The state-run Global Times referred to the report as “hype” and “an insult to readers’ intelligence,” according to National Review.
“Borrowing a recent buzzword – AIGC (Artificial intelligence generated content), we can say stories in US media obsessed with China’s ‘spy’ operations are typically CIAGC, CIA-generated content,” the outlet wrote.
Democratic Rep.
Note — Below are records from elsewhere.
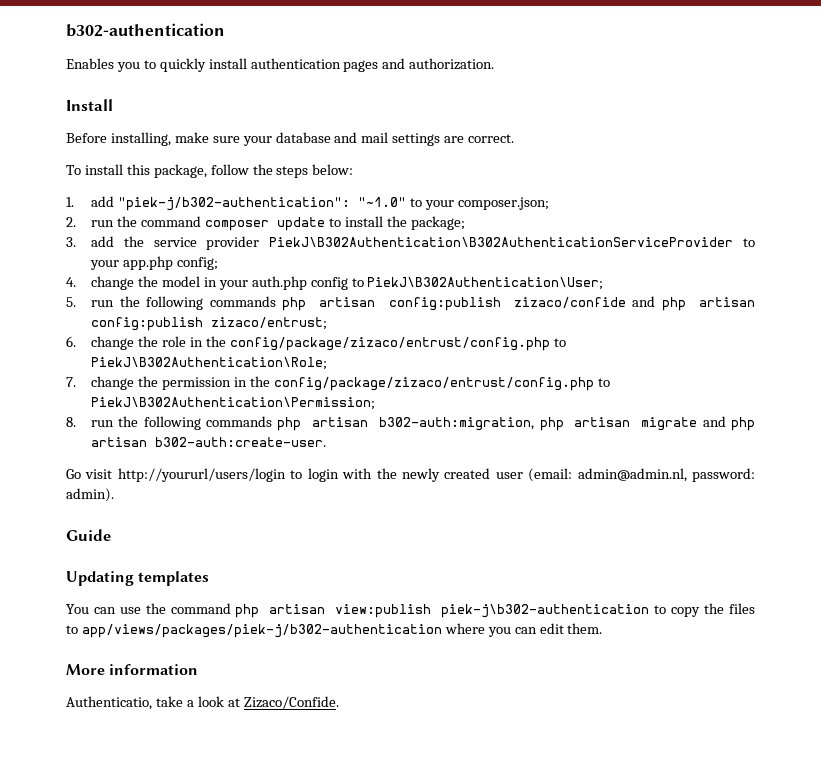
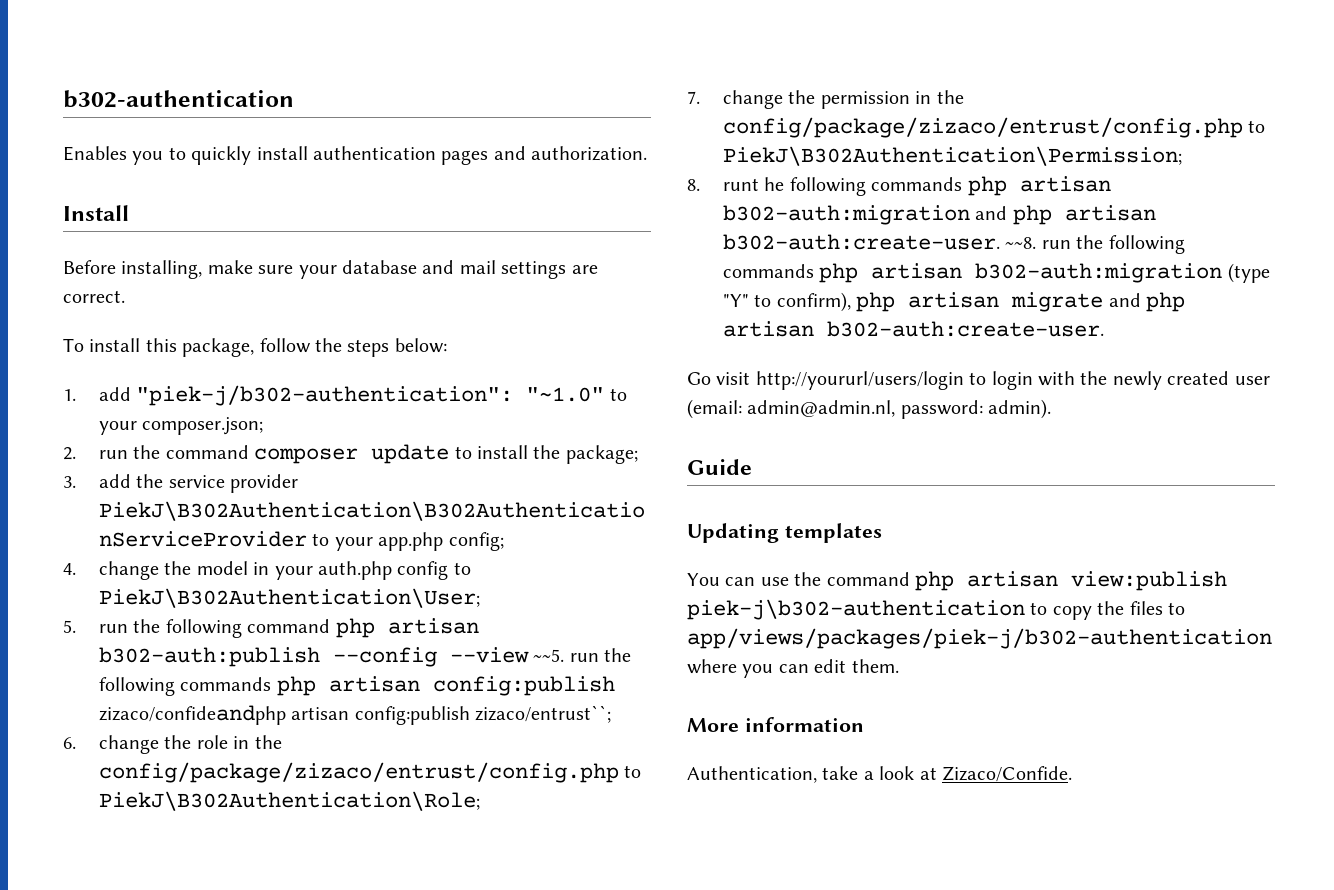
(204, 303) none -> [247,618,479,638] [98,647,632,667] [98,677,175,696] command php artisan b302-auth:publish --config --view ~~5. run the following
[513,296,755,311] [91,317,328,331] zizaco/confide and php artisan config:publish zizaco/entrust; -> [98,705,612,725] zizaco/confideandphp artisan config:publish zizaco/entrust``;
[91,416,535,431] run the following commands php artisan b302-auth:migration, -> [722,176,1111,196] [722,205,1156,225] [722,234,1185,254] [722,263,1270,283] [722,292,851,312] runt he following commands php artisan b302-auth:migration and php artisan b302-auth:create-user. ~~8. run the following commands php artisan b302-auth:migration (type "Y" to confirm),
[66,696,152,710] Authenticatio, -> [687,766,817,783] Authentication,

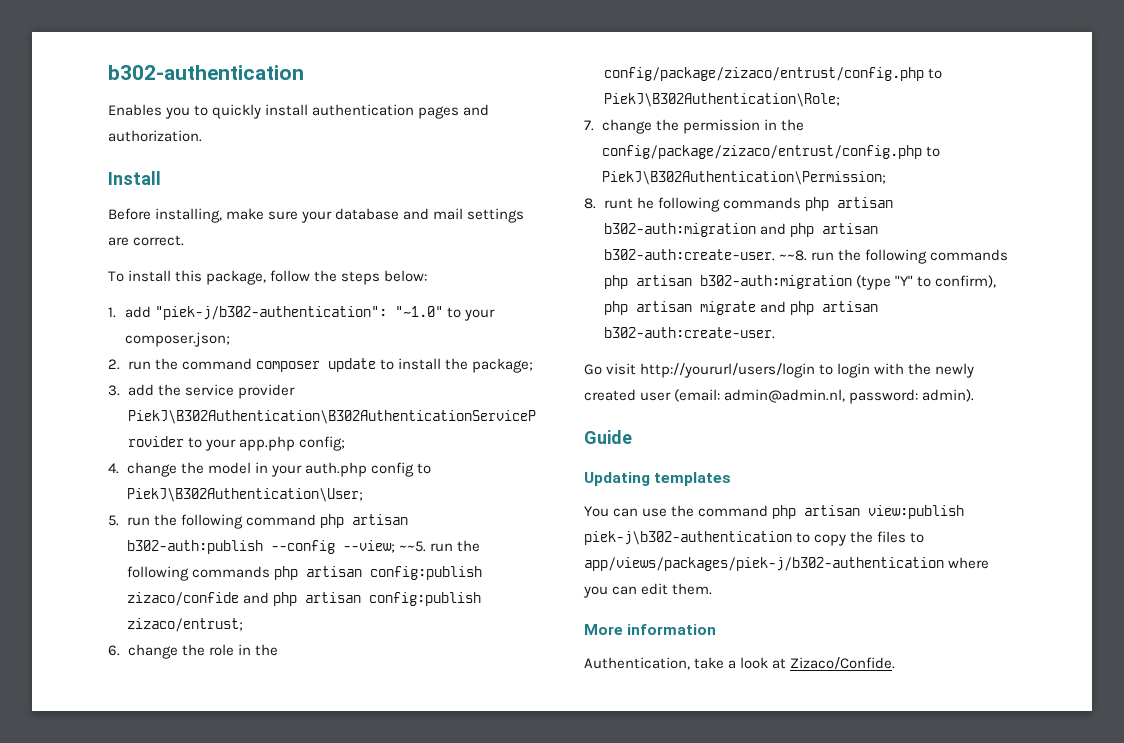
[449,647,529,663] --view -> [342,540,395,553] --view;
[98,705,612,725] zizaco/confideandphp artisan config:publish zizaco/entrust``; -> [126,592,481,606] [126,618,243,632] zizaco/confide and php artisan config:publish zizaco/entrust;

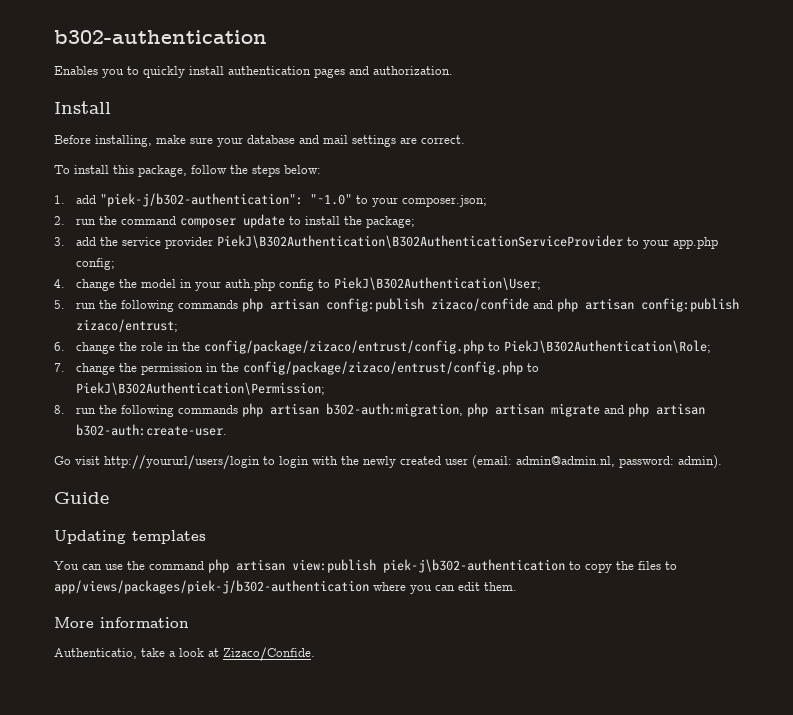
[245,514,408,528] [126,540,480,554] [126,566,189,581] command php artisan b302-auth:publish --config --view; ~~5. run the following -> (174, 306) none
[603,197,893,212] [603,223,878,237] [603,249,1008,264] [603,275,996,290] runt he following commands php artisan b302-auth:migration and php artisan b302-auth:create-user. ~~8. run the following commands php artisan b302-auth:migration (type "Y" to confirm), -> [75,403,463,417] run the following commands php artisan b302-auth:migration,
[584,657,690,670] Authentication, -> [54,648,137,659] Authenticatio,

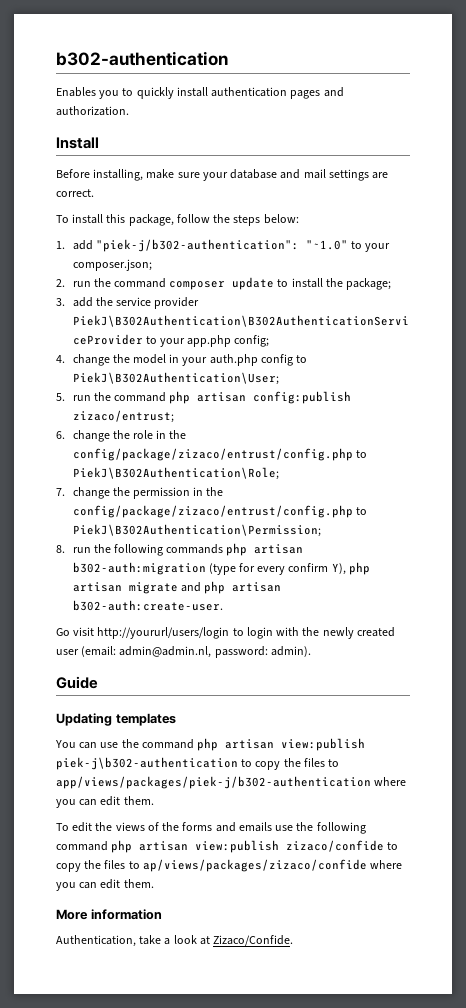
[120,298,553,312] following commands php artisan config:publish zizaco/confide and -> [114,392,167,402] command
[325,403,463,417] b302-auth:migration, -> [72,562,346,575] b302-auth:migration (type for every confirm Y),
(517, 586) none -> [56,822,366,834] [56,840,399,853] [56,859,403,872] [56,879,154,891] // To edit the views of the forms and emails use the following command php artisan view:publish zizaco/confide to copy the files to ap/views/packages/zizaco/confide where you can edit them.
[54,648,137,659] Authenticatio, -> [56,935,136,947] Authentication,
Jason Crow of Colorado said Congress might need to wade into the issue because trespassing isn’t usually a federal crime, the Journal reported.
“We need to work closely with our state and local partners to train them and equip them,” he said. “Right now, they don’t know how to deal with it.”
Emily Harding, a senior fellow at the Center for Strategic and International Studies in Washington, D.C., said China can send all the people it wants, regardless of what happens to some of them.
“The advantage the Chinese have is they are willing to throw people at collection in large numbers,” she said.
“If a few of them get caught, it will be very difficult for the U.S. government to prove anything beyond trespassing, and those who don’t get caught are likely to collect something useful.”
Access at times comes “by speeding through security checkpoints,” said Sue Gough, a Pentagon representative.
“These individuals are often cited criminally, barred from future installation access and escorted off-base,” she said, refusing to discuss specific cases.
In one incident, a vehicle packed with Chinese citizens drove through a security checkpoint at Fort Wainwright in Alaska, according to USA Today. Although the individuals claimed they were simply lost, a drone was discovered in the vehicle.
The Journal report noted that drones often are found on those detained who are suspected of espionage.
David Deptula, a retired Air Force general who was a senior intelligence officer, said intrusions could be a way to leave behind sensors that gather information.